Nonetheless, we have found plasma autoantibodies (AAB's) in more than half of 30
Haitian PPCM mothers tested to-date.11,13,14,15 The targets of such autoantibodies
include human cardiac myosin heavy chain (200 Kd), putative cardiac transaldolase
(37 Kd), putative cardiac myosin light chain (27 Kd), and yet-unidentified 25 and 33
Kd cardiac proteins. It is uncertain if these AAB's are merely secondary
epiphenomena or if they could be directly contributing to cardiomyocyte injury. In
the latter case they would be enticing targets for potential immunomodulatory
treatments. There is evidence that these and/or other identified or unidentified
AAB's may correlate with severity of cardiac dysfunction16 and that removal may be
associated with clinical improvement in dilated cardiomyopathy.17

Some non-PPCM Haitian control mothers have also been found to have plasma AAB's,
elevated hs-CRP, abnormal or borderline echocardiograms (in one returning later to
normal), but normal BNP (i.e. not in left ventricular failure). Does this mean that
they have developing or latent, sub-clinical PPCM? We do not know, but this is a
subject of current study. It is highly important for us to define a non-invasive
methodology that can predict the onset of human PPCM so that preventive measures can
be instituted. This is one of the goals of our research efforts.

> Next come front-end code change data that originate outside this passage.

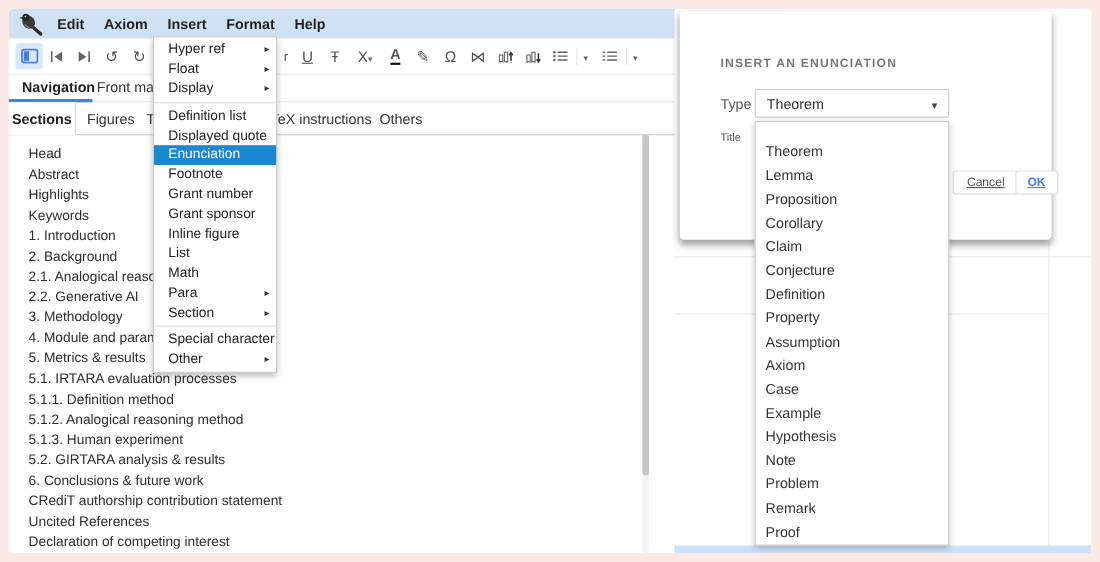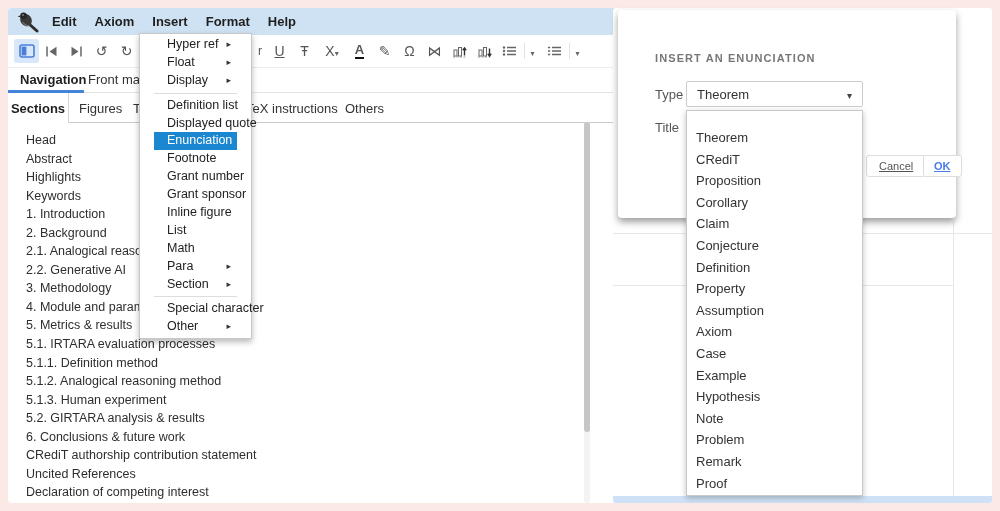"Hyper ref" .imenu { padding: 2px 14px -> 2px 0 }
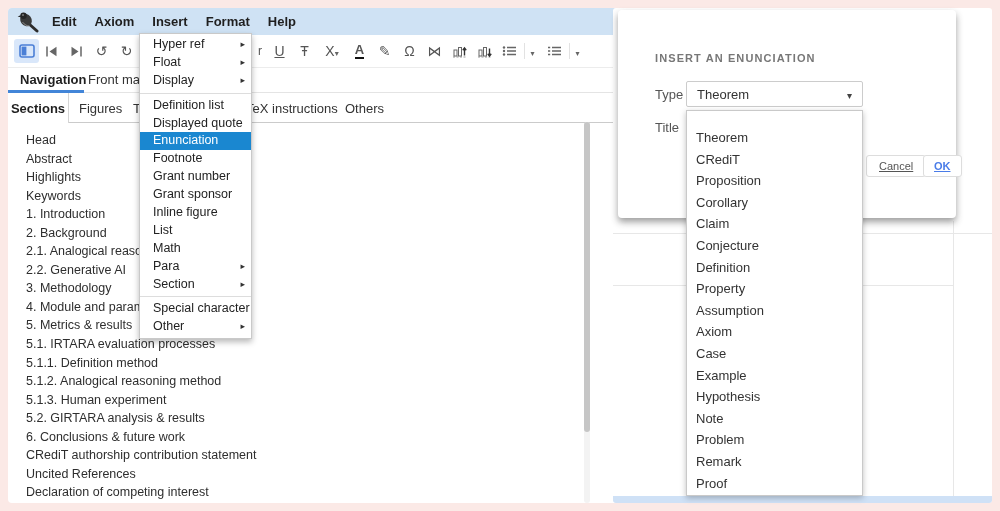"Title" .dlg-label-title { font-size: 13px -> 10px }
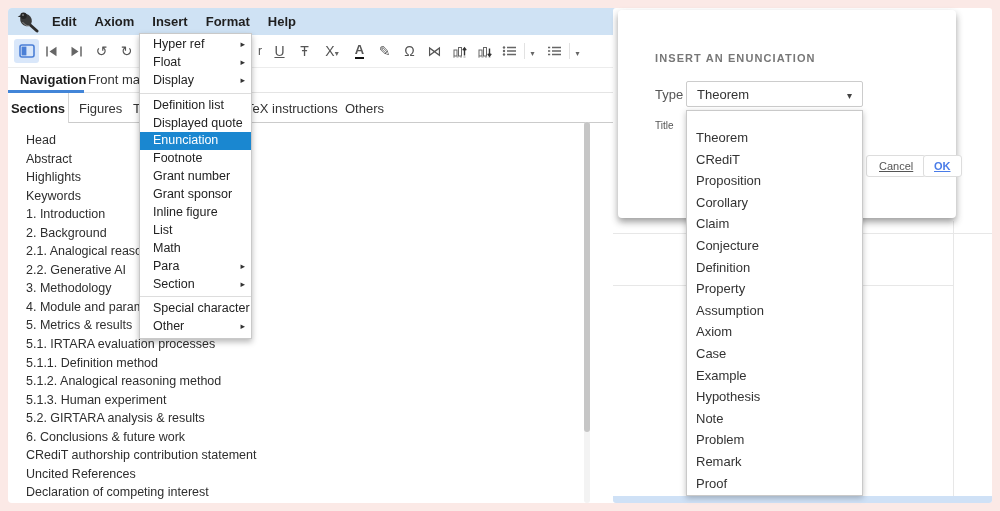"CRediT" div.opt { text: CRediT -> Lemma }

In treatment we have learned that an ACE-inhibitor is our most valuable medication,
not only because of its direct beneficial effects on the heart but also because of
its potential benefit to interrupt the chain of events in the pathobiology of
PPCM.18 More effective treatments are urgently needed

This meticulous identification and characterization of PPCM diagnosis-of-exclusion
patients in one high-incidence area through a PPCM Registry continues to be the
focus of multiple ongoing studies. Whether this growing body of evidence will shed
light on PPCM in the USA and other resource-abundant countries remains to be seen.
Although incomplete, at the very least our study suggests that it may be prudent to
investigate plasma/serum levels of hs-CRP, TNF-a, IL-1, IL-6, and cardiac-specific
autoantibodies in PPCM patients wherever in the world these patients appear. It
also suggests that endomyocardial biopsy in settings where it can be accomplished
may have an increasingly important role in those PPCM mothers who are not improving
in the early phase of disease.20 This is particularly the case with newer
immunomodulatory treatments on the horizon.